(TASK DIRECTIONS):
When a line of the entries contains "pour", please list that line.

━━━━━ EXCERPTED RECORDS ━━━━━

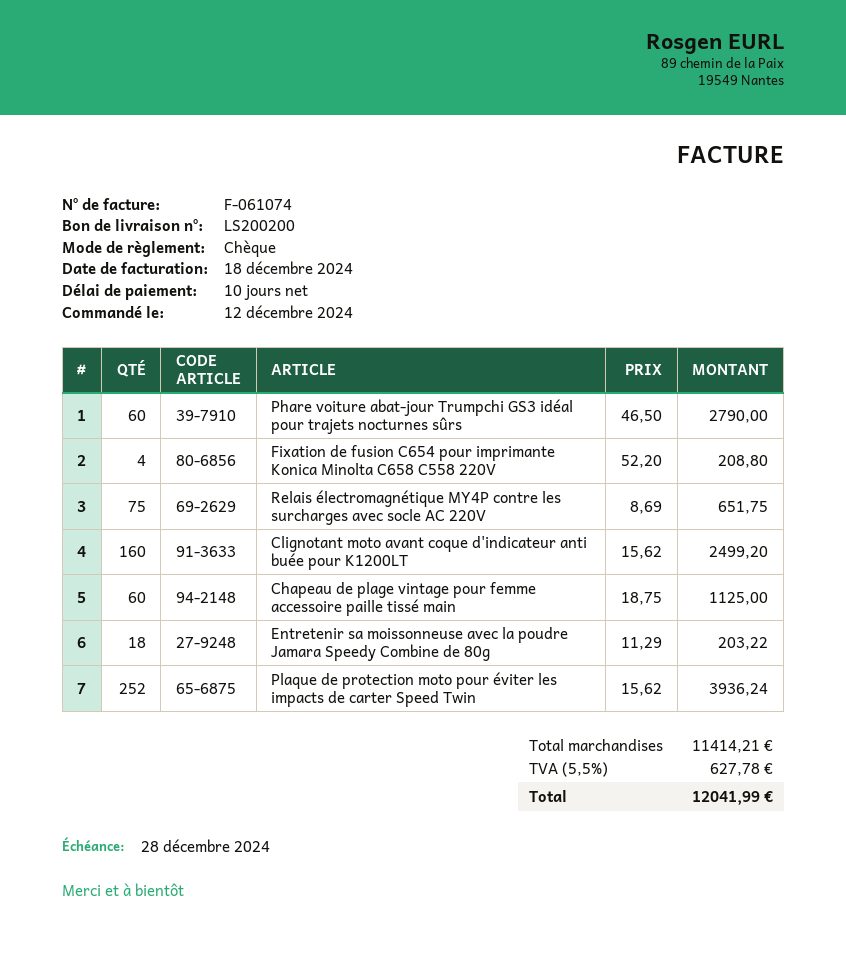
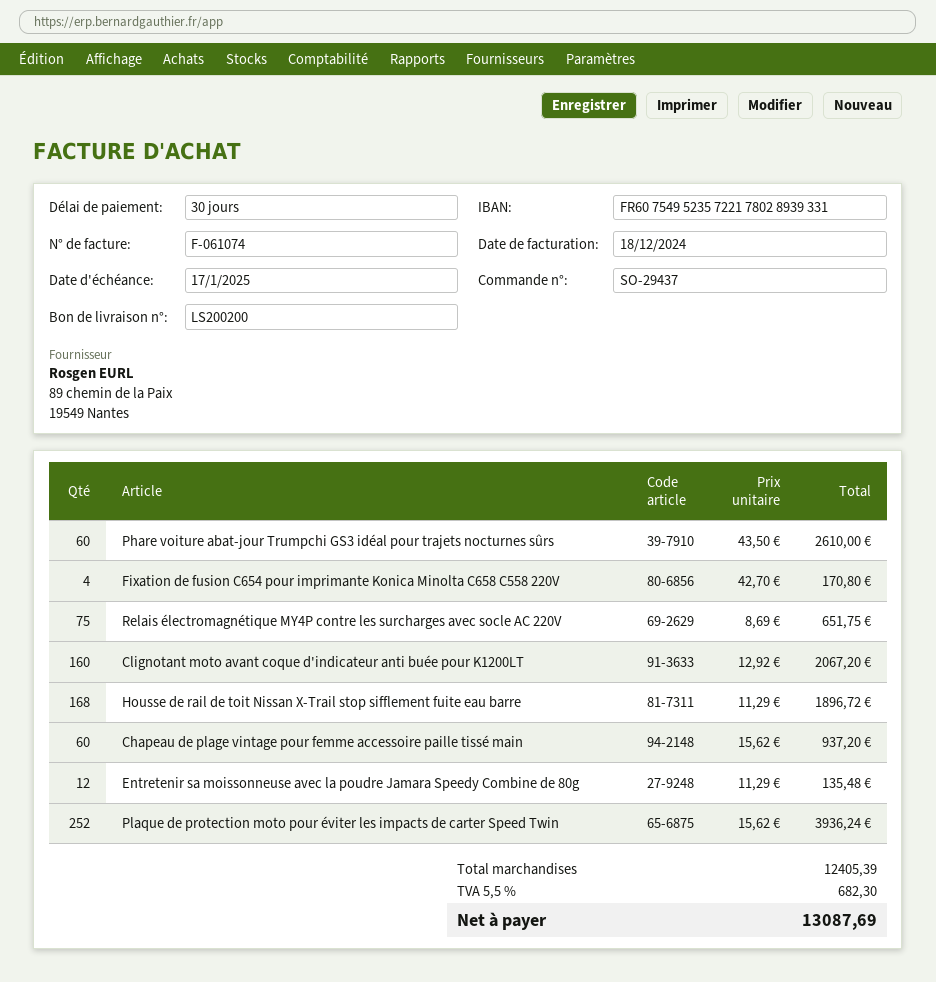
payment terms: 10 days -> 30 days
due date: 2024-12-28 -> 2025-01-17
Phare voiture abat-jour Trumpchi GS3 idéal pour trajets nocturnes sûrs: 60 x 46.50 = 2790.00 -> 60 x 43.50 = 2610.00
Fixation de fusion C654 pour imprimante Konica Minolta C658 C558 220V: 4 x 52.20 = 208.80 -> 4 x 42.70 = 170.80
Clignotant moto avant coque d'indicateur anti buée pour K1200LT: 160 x 15.62 = 2499.20 -> 160 x 12.92 = 2067.20
Chapeau de plage vintage pour femme accessoire paille tissé main: 60 x 18.75 = 1125.00 -> 60 x 15.62 = 937.20
Entretenir sa moissonneuse avec la poudre Jamara Speedy Combine de 80g: 18 x 11.29 = 203.22 -> 12 x 11.29 = 135.48
Housse de rail de toit Nissan X-Trail stop sifflement fuite eau barre: none -> 168 x 11.29 = 1896.72
subtotal: 11414.21 -> 12405.39
tax: 5.5% = 627.78 -> 5.5% = 682.30
total: 12041.99 -> 13087.69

━━━━━

(RESULT):
Phare voiture abat-jour Trumpchi GS3 idéal pour trajets nocturnes sûrs: 60 x 46.50 = 2790.00 -> 60 x 43.50 = 2610.00
Fixation de fusion C654 pour imprimante Konica Minolta C658 C558 220V: 4 x 52.20 = 208.80 -> 4 x 42.70 = 170.80
Clignotant moto avant coque d'indicateur anti buée pour K1200LT: 160 x 15.62 = 2499.20 -> 160 x 12.92 = 2067.20
Chapeau de plage vintage pour femme accessoire paille tissé main: 60 x 18.75 = 1125.00 -> 60 x 15.62 = 937.20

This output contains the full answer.